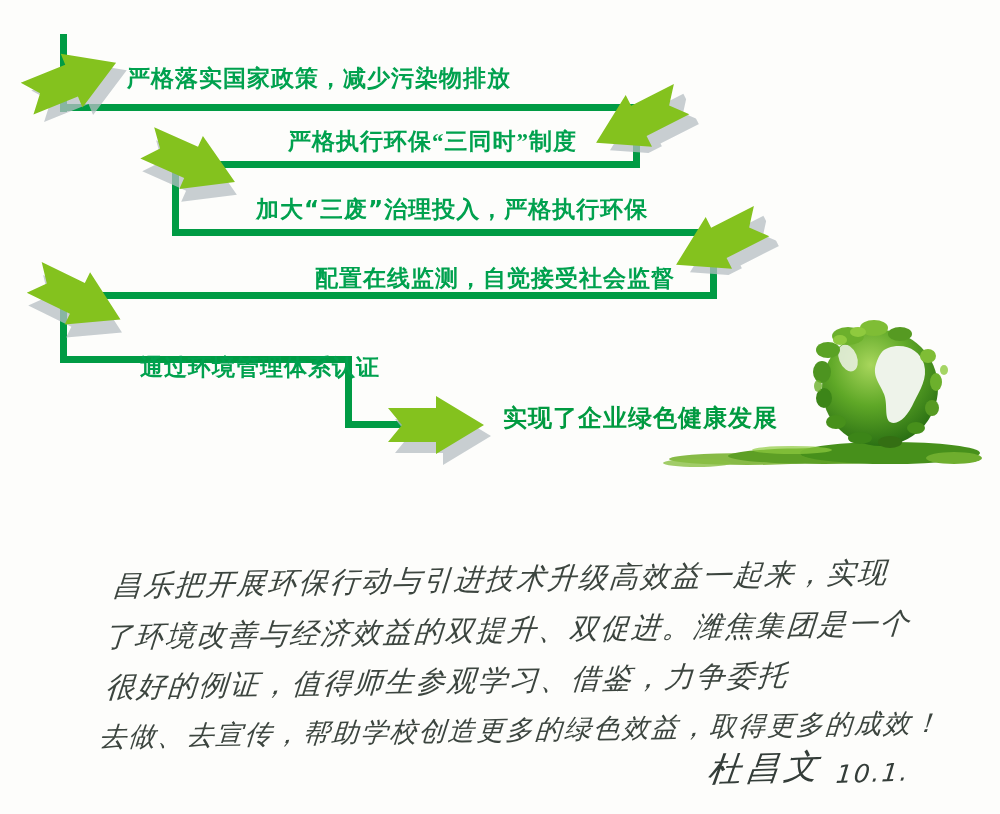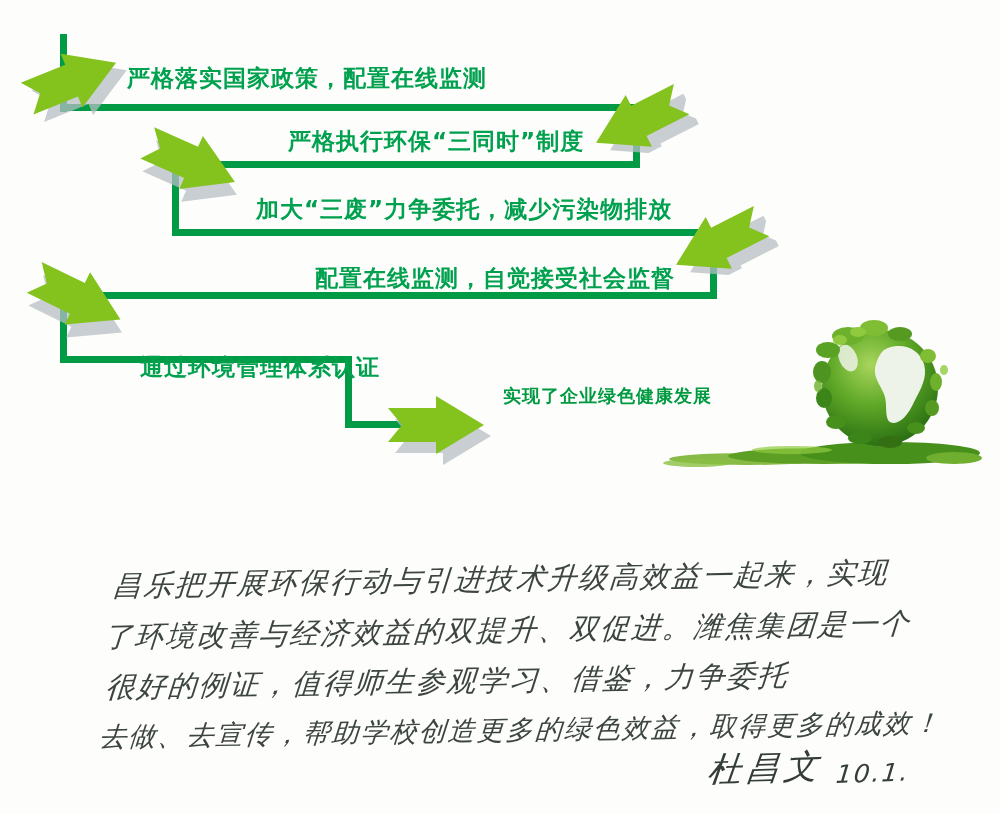--- a/index.html
+++ b/index.html
@@ -11,21 +11,21 @@
   
   .seg{position:absolute;background:#009b44;}
   
   .arr{position:absolute;width:110px;height:80px;transform-origin:50% 50%;}
   
   .step-label{
     position:absolute;color:#00a14e;font-size:23px;font-weight:600;
     letter-spacing:1px;white-space:nowrap;
   }
   .result-label{
-    position:absolute;left:503px;top:384px;color:#009a40;font-size:18px;
+    position:absolute;left:503px;top:402px;color:#009a40;font-size:24px;
     font-weight:800;letter-spacing:1px;white-space:nowrap;
   }
   
   .globe{position:absolute;left:652px;top:296px;width:334px;height:186px;}
   
   .hw-line{
     position:absolute;color:#3c453f;font-size:29px;font-style:italic;
     letter-spacing:2px;white-space:nowrap;transform:skewX(-5deg) rotate(-1deg);
   }
   .hw-sig{
@@ -69,23 +69,23 @@
 </svg>
 <svg class="arr" style="left:22px;top:266px;transform:rotate(26deg);" viewBox="0 0 110 80">
   <polygon points="4,16 52,16 52,4 100,33 52,62 52,50 4,50 18,33" fill="#b6bdc3" opacity="0.75" transform="translate(7,11)"></polygon>
   <polygon points="4,16 52,16 52,4 100,33 52,62 52,50 4,50 18,33" fill="#84c21e"></polygon>
 </svg>
 <svg class="arr" style="left:384px;top:392px;" viewBox="0 0 110 80">
   <polygon points="4,16 52,16 52,4 100,33 52,62 52,50 4,50 18,33" fill="#b6bdc3" opacity="0.75" transform="translate(7,11)"></polygon>
   <polygon points="4,16 52,16 52,4 100,33 52,62 52,50 4,50 18,33" fill="#84c21e"></polygon>
 </svg>
 
-<div class="step-label" style="left:127px;top:63px;">严格落实国家政策，配置在线监测</div>
-<div class="step-label" style="left:288px;top:126px;">严格执行环保“三同时”制度</div>
-<div class="step-label" style="left:256px;top:194px;">加大“三废”力争委托，减少污染物排放</div>
+<div class="step-label" style="left:127px;top:63px;">严格落实国家政策，减少污染物排放</div>
+<div class="step-label" style="left:288px;top:126px;font-family:Liberation Serif, serif;">严格执行环保“三同时”制度</div>
+<div class="step-label" style="left:256px;top:194px;">加大“三废”治理投入，严格执行环保</div>
 <div class="step-label" style="left:315px;top:263px;">配置在线监测，自觉接受社会监督</div>
 <div class="step-label" style="left:140px;top:318px;margin-top:34px;">通过环境管理体系认证</div>
 <div class="result-label">实现了企业绿色健康发展</div>
 
 <svg class="globe" viewBox="0 0 334 186">
   <defs>
     <radialGradient id="gg" cx="42%" cy="30%" r="78%">
       <stop offset="0" stop-color="#a8d65c"></stop>
       <stop offset="0.45" stop-color="#5fa827"></stop>
       <stop offset="1" stop-color="#1f640f"></stop>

######

• [Task brief]:
Restate the listing word for word. Pictures do not belong in the copy.

• [Task output]:
--- a/index.html
+++ b/index.html
@@ -11,21 +11,21 @@
   
   .seg{position:absolute;background:#009b44;}
   
   .arr{position:absolute;width:110px;height:80px;transform-origin:50% 50%;}
   
   .step-label{
     position:absolute;color:#00a14e;font-size:23px;font-weight:600;
     letter-spacing:1px;white-space:nowrap;
   }
   .result-label{
-    position:absolute;left:503px;top:384px;color:#009a40;font-size:18px;
+    position:absolute;left:503px;top:402px;color:#009a40;font-size:24px;
     font-weight:800;letter-spacing:1px;white-space:nowrap;
   }
   
   .globe{position:absolute;left:652px;top:296px;width:334px;height:186px;}
   
   .hw-line{
     position:absolute;color:#3c453f;font-size:29px;font-style:italic;
     letter-spacing:2px;white-space:nowrap;transform:skewX(-5deg) rotate(-1deg);
   }
   .hw-sig{
@@ -69,23 +69,23 @@
 </svg>
 <svg class="arr" style="left:22px;top:266px;transform:rotate(26deg);" viewBox="0 0 110 80">
   <polygon points="4,16 52,16 52,4 100,33 52,62 52,50 4,50 18,33" fill="#b6bdc3" opacity="0.75" transform="translate(7,11)"></polygon>
   <polygon points="4,16 52,16 52,4 100,33 52,62 52,50 4,50 18,33" fill="#84c21e"></polygon>
 </svg>
 <svg class="arr" style="left:384px;top:392px;" viewBox="0 0 110 80">
   <polygon points="4,16 52,16 52,4 100,33 52,62 52,50 4,50 18,33" fill="#b6bdc3" opacity="0.75" transform="translate(7,11)"></polygon>
   <polygon points="4,16 52,16 52,4 100,33 52,62 52,50 4,50 18,33" fill="#84c21e"></polygon>
 </svg>
 
-<div class="step-label" style="left:127px;top:63px;">严格落实国家政策，配置在线监测</div>
-<div class="step-label" style="left:288px;top:126px;">严格执行环保“三同时”制度</div>
-<div class="step-label" style="left:256px;top:194px;">加大“三废”力争委托，减少污染物排放</div>
+<div class="step-label" style="left:127px;top:63px;">严格落实国家政策，减少污染物排放</div>
+<div class="step-label" style="left:288px;top:126px;font-family:Liberation Serif, serif;">严格执行环保“三同时”制度</div>
+<div class="step-label" style="left:256px;top:194px;">加大“三废”治理投入，严格执行环保</div>
 <div class="step-label" style="left:315px;top:263px;">配置在线监测，自觉接受社会监督</div>
 <div class="step-label" style="left:140px;top:318px;margin-top:34px;">通过环境管理体系认证</div>
 <div class="result-label">实现了企业绿色健康发展</div>
 
 <svg class="globe" viewBox="0 0 334 186">
   <defs>
     <radialGradient id="gg" cx="42%" cy="30%" r="78%">
       <stop offset="0" stop-color="#a8d65c"></stop>
       <stop offset="0.45" stop-color="#5fa827"></stop>
       <stop offset="1" stop-color="#1f640f"></stop>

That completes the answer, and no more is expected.